__EXERCISE INSTRUCTIONS__
Look through the entries below and report every line that has "right".

Records from a collection:
################
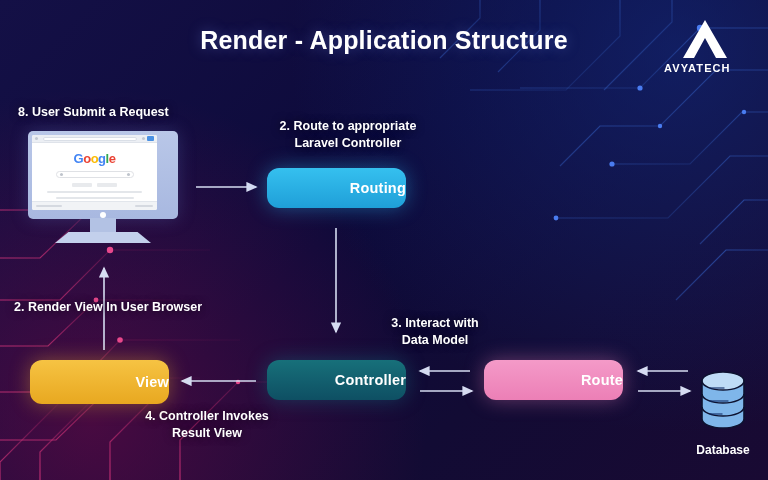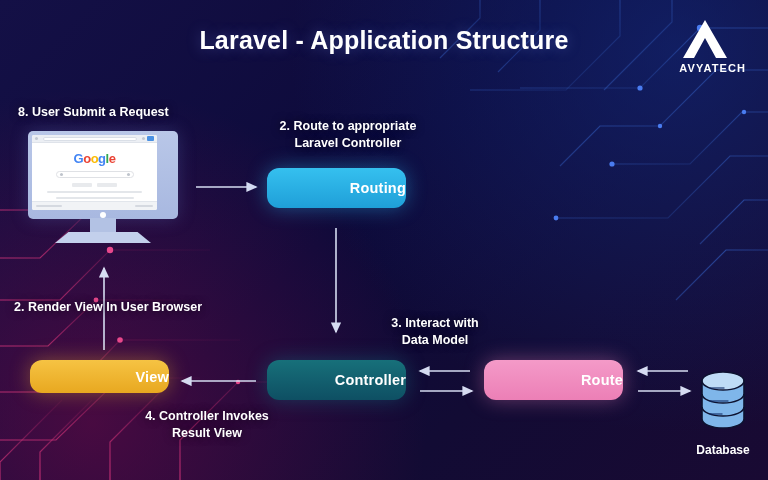--- a/index.html
+++ b/index.html
@@ -212,7 +212,7 @@
     </g>
   </svg>
 
-  <div class="title">Laravel - Application Structure</div>
+  <div class="title">Render - Application Structure</div>
 
   <div class="logo">
     <svg class="logo-mark" width="52" height="42" viewBox="0 0 52 42">

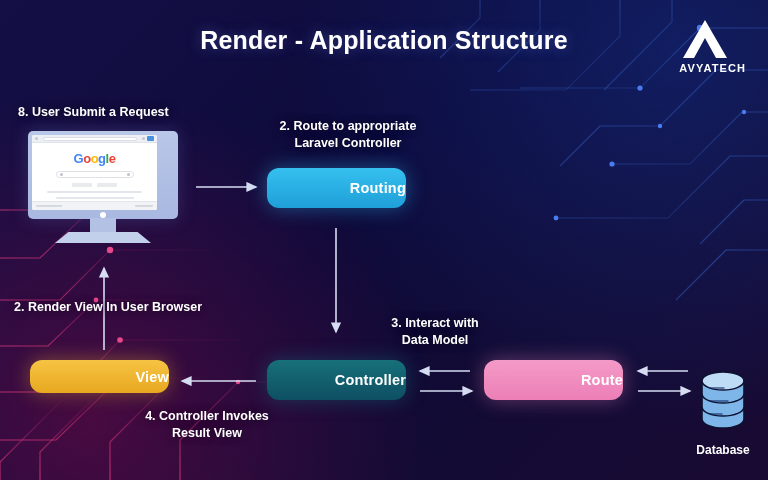--- a/index.html
+++ b/index.html
@@ -31,7 +31,7 @@
   }
 
   
-  .logo { position:absolute; top:18px; right:22px; text-align:right; width:82px; }
+  .logo { position:absolute; top:18px; right:22px; text-align:left; width:82px; }
   .logo-mark { display:block; margin:0 auto; }
   .logo-text {
     display:block; color:#ffffff; font-size:11px; font-weight:bold;

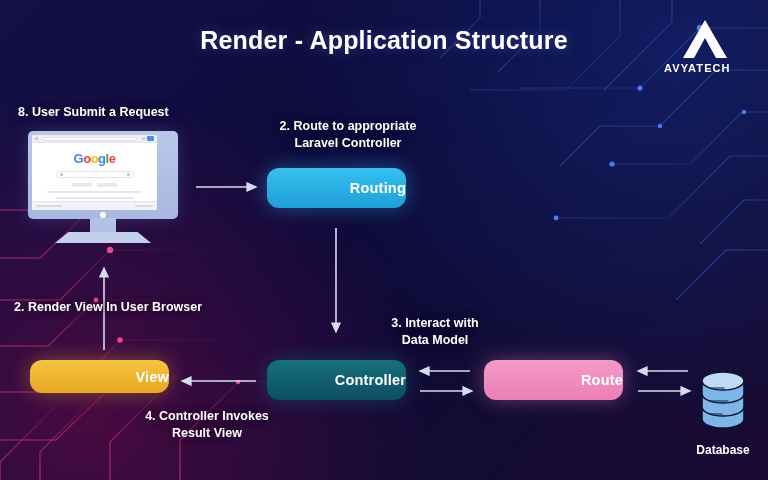--- a/index.html
+++ b/index.html
@@ -128,7 +128,7 @@
     box-shadow:0 0 20px rgba(235,130,185,0.4);
   }
   #box-view {
-    left:30px; top:360px; width:139px; height:33px;
+    left:30px; top:360px; width:139px; height:44px;
     background:linear-gradient(180deg,#f6c343 0%,#e8a820 100%);
     box-shadow:0 0 20px rgba(235,175,45,0.4);
   }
################
__WRITTEN SOLUTION__
-  .logo { position:absolute; top:18px; right:22px; text-align:right; width:82px; }
+  .logo { position:absolute; top:18px; right:22px; text-align:left; width:82px; }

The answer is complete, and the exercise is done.